As we finish up our semester exams and shove our books under our beds until January 6th, undoubtedly everyone is ready for a break from school. These last few weeks have been pandemonium.

It is amazing to think that half of my sophomore year is over. In the last five months I have cheered at my very first high school football game, made it through marching band season without seriously injuring anyone with my flag (sorry Paige!), dealt with three AP biology teachers in the first month of school, and survived all of Mr. Sparks' Algebra II tests! And that doesn't even touch the social aspect of high school.

High School is much more fun than junior high. The freedom, opportunities, and people are all welcome changes. Our school offers so many extracurriculars that it's hard not to be busy. While the workload sometimes reaches ridiculous levels, I have yet to have a psychological breakdown.

I am actually a little sad thinking about how fast my high school experience is expiring. I watch as every day the milestones my friends and I dreamed of back in elementary school pass us by. I do not want to look back at this time in my life with any regrets, so I am going to continue to make the best of my sophomore year.

Friday, December 12, 2008

It's Your Destiny

Do you believe in fate? The characters in Shakespeare's Julius Caesar do. Fate and superstition play integral roles in the development of the plot.

In the time of Caesar, the plebeians, commoners who were neither affluent nor educated, relied heavily on omens and augury to predict their futures. Believing that higher powers controlled every aspect of their lives, they felt that their free will had little effect on the ultimate outcome.

Shakespeare refers to all kinds of portents in his play. A soothsayer warns Caesar to "beware the Ides of March". Calphurnia, Caesar's wife, begs him to stay home from the Senate after dreaming of fountains flowing with Caesar's blood. Brutus is visited by the ghost of Julius. On the night the conspirators met to plan the assassination, nature presaged a catastrophe with its thunder, lightning, unusual animal sightings, and even earthquakes.

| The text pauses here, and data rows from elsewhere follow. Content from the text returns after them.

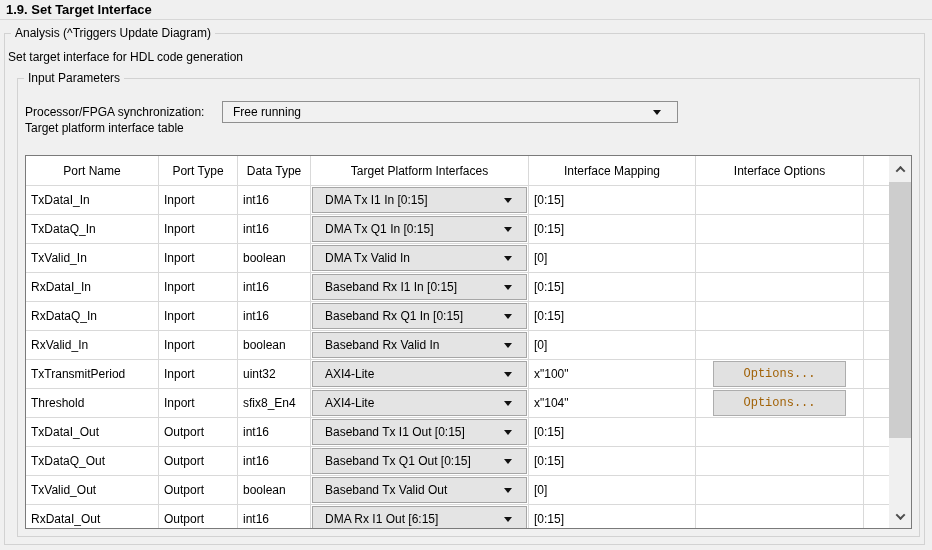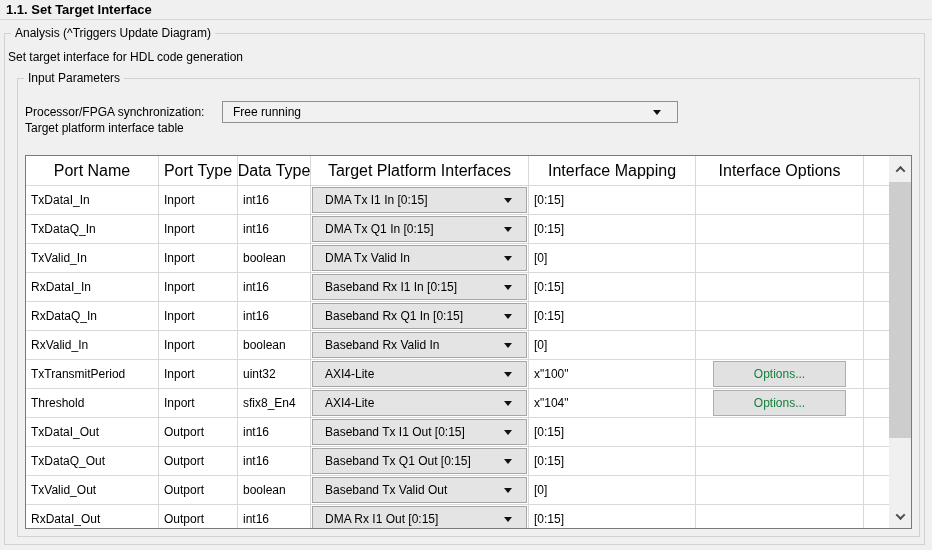"1.1. Set Target Interface" div.page-title { text: 1.1 -> 1.9 }
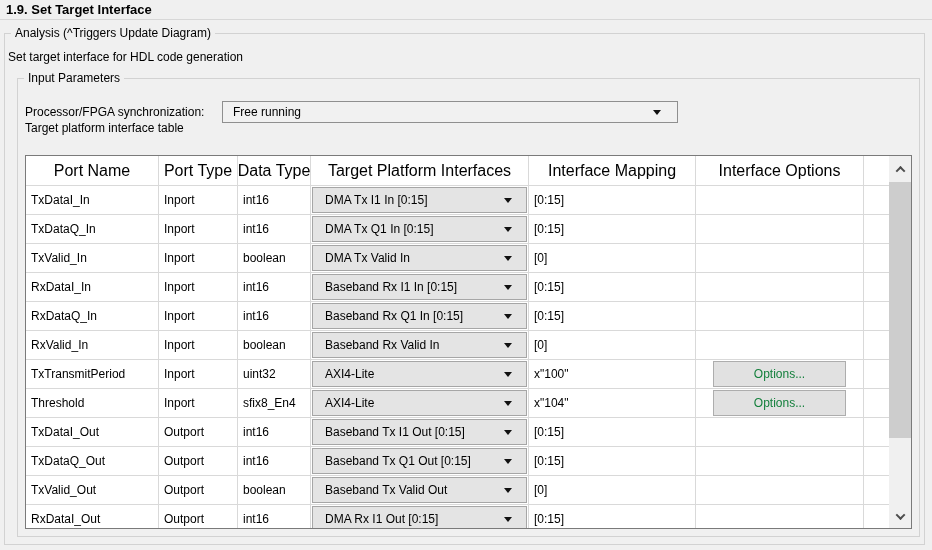"Port Name" .hcell { font-size: 16px -> 12px }
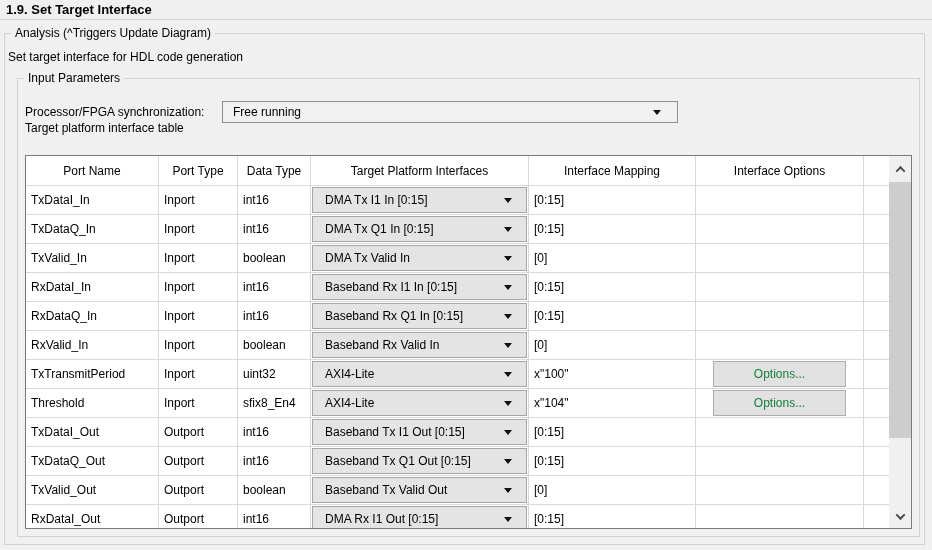"Options..." .opt-btn { color: #15803d -> #a16207; font-family: Liberation Sans, sans-serif -> Liberation Mono, monospace }
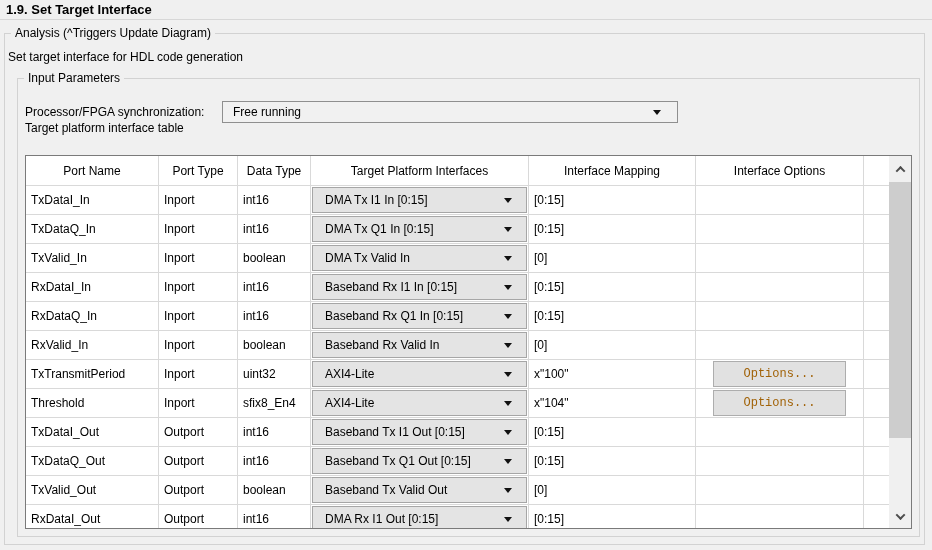"DMA Rx I1 Out [0:15]" span.combo-text { text: 0:15 -> 6:15 }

While some might argue that the Senators plotted of their own free will, who is to say that the conspiracy was not all a part of a grander scheme that entwined their fates with the tragic fall of the tyrannical Caesar?

Shakespeare might have been on to something. Is anything really of our own free will? Is it possible to truly control one's destiny?

Monday, December 8, 2008

A True Leader?

In Shakespeare's play, Julius Caesar, most of the characters are men hungry for political power. Caesar welcomed the idea of becoming an absolute dictator. The conspirators, excepting Brutus, envied Caesar's power and murdered him. After Caesar's fall, Mark Antony began plotting for more power.

Some believe that Antony's ability to sway an audience is a characteristic of a good leader. However, this is merely an oratorical skill. Mark Antony took over the podium after Brutus' speech, and took advantage of the people's shock and emotion to lead them to believe that all the conspirators were evil for ridding Rome of its leader.

Antony, sensing an opportunity for domination, knew that in the wake of Caesar's death, if he could persuade the common people that the conspirators were criminals, he could take over Rome. He merely used the citizens to climb the ladder of power.

Walt Disney once said, "Leadership means that a group, large or small, is willing to entrust authority to a person who has shown judgment, wisdom, personal appeal, and proven competence."

Antony did not show judgment, wisdom, or competence. He simply manipulated peasants to side with him in order to advance politically.

Many politicians today do the very same thing. Speaking eloquently with upbeat messages, sweeping generalities, and shameless propaganda, they win supporters by the thousands. While these orators have ultimate personal appeal, they are not always the honest, hard-working people we want leading our country.